An argument for this minimum requirement is supported by some cases, for example, those which do not allow the publisher to be held liable for everything in his or her periodical, such as the safety of products sold by their advertisers.[447] As the court in *Yuhas v. Mudge* held,

"[t]o impose the [duty to check the truth of the claims of all of their advertisers] upon publishers of nationally circulated magazines, newspapers and other publications would not only be impractical and unrealistic, but would have a staggering adverse effect on the commercial world and our economic system. For the law to permit such exposure to those in the publishing business ... would open the doors to 'liability in an indeterminate amount for an indeterminate time, to an indeterminate class.'"[448]

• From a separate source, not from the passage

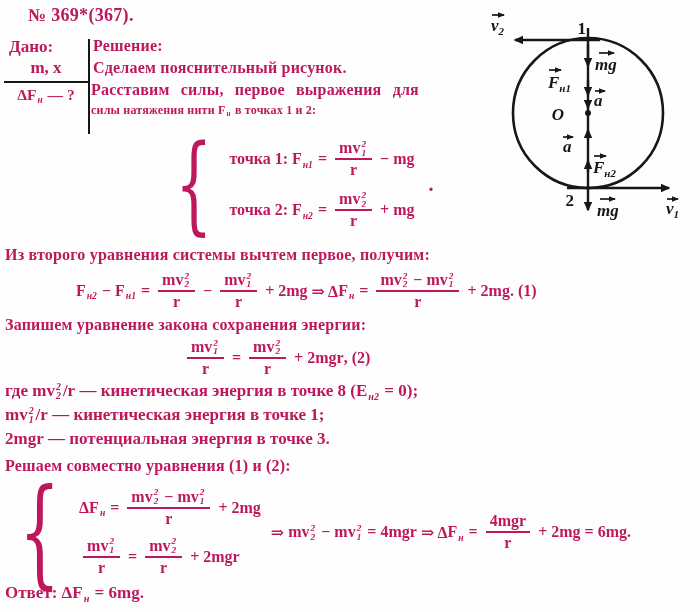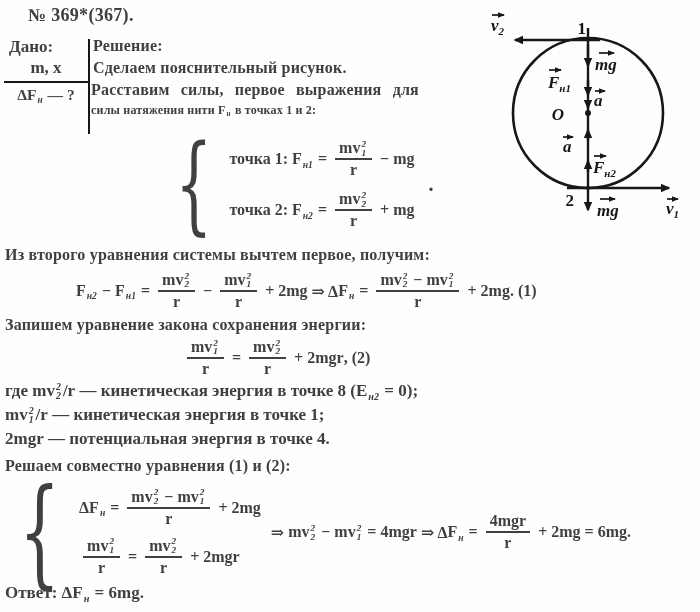"№ 369*(367)." .page { color: #404040 -> #be185d }
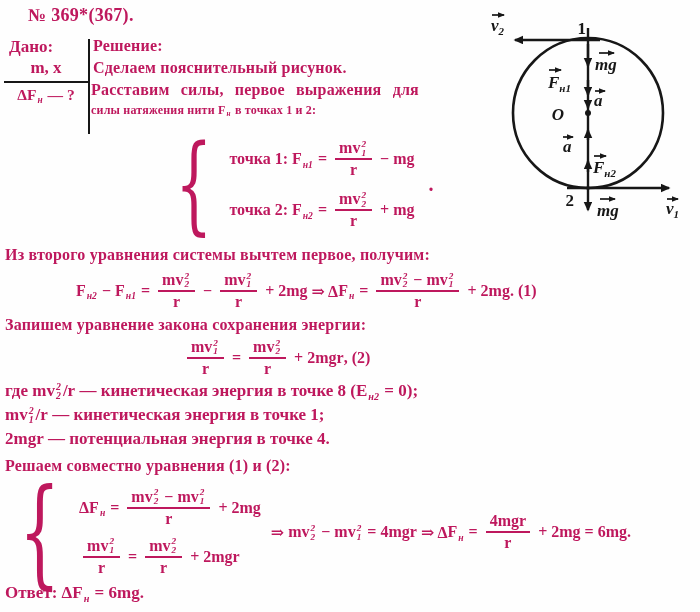"— потенциальная энергия в точке" span.tk-txt { text: 4 -> 3 }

The converse of *Yuhas v. Mudge* also supports this proposition. In *Braun v. Soldier of Fortune Magazine, Inc*.[449] a magazine was held liable for the results of running a personal services advertisement for, what turned to be, an assassin.[450] The court said the publisher knew of the likelihood that criminal activity would result from an ad such as the one at issue, as many newspaper and magazine articles had linked past *Soldier of Fortune* personal services ads with criminal convictions.[451] The t est the court used was "whether the burden on the defendant of adopting adequate precautions is less than the probability of harm from the defendant's unmodified conduct multiplied by the gravity of the injury that might result from the defendant's unmodified conduct."[452] Employing this test, the court said the proper balance should hold the publisher liable when "the advertisement on its face would have alerted a reasonably prudent publisher of the clearly identifiable unreasonable risk of harm to the public that the advertisements posed."[453] The court, in accord with *Yuhas v. Mudge*, said that the publisher's First Amendment concerns should be protected by not requiring the publisher to actually investigate the advertisements, and to only impose liability where a reasonably prudent publisher would determine that an ad "on its face" posed "a clearly identifiable unreasonable risk that the offer in the ad is one to commit a serious violent crime."[454]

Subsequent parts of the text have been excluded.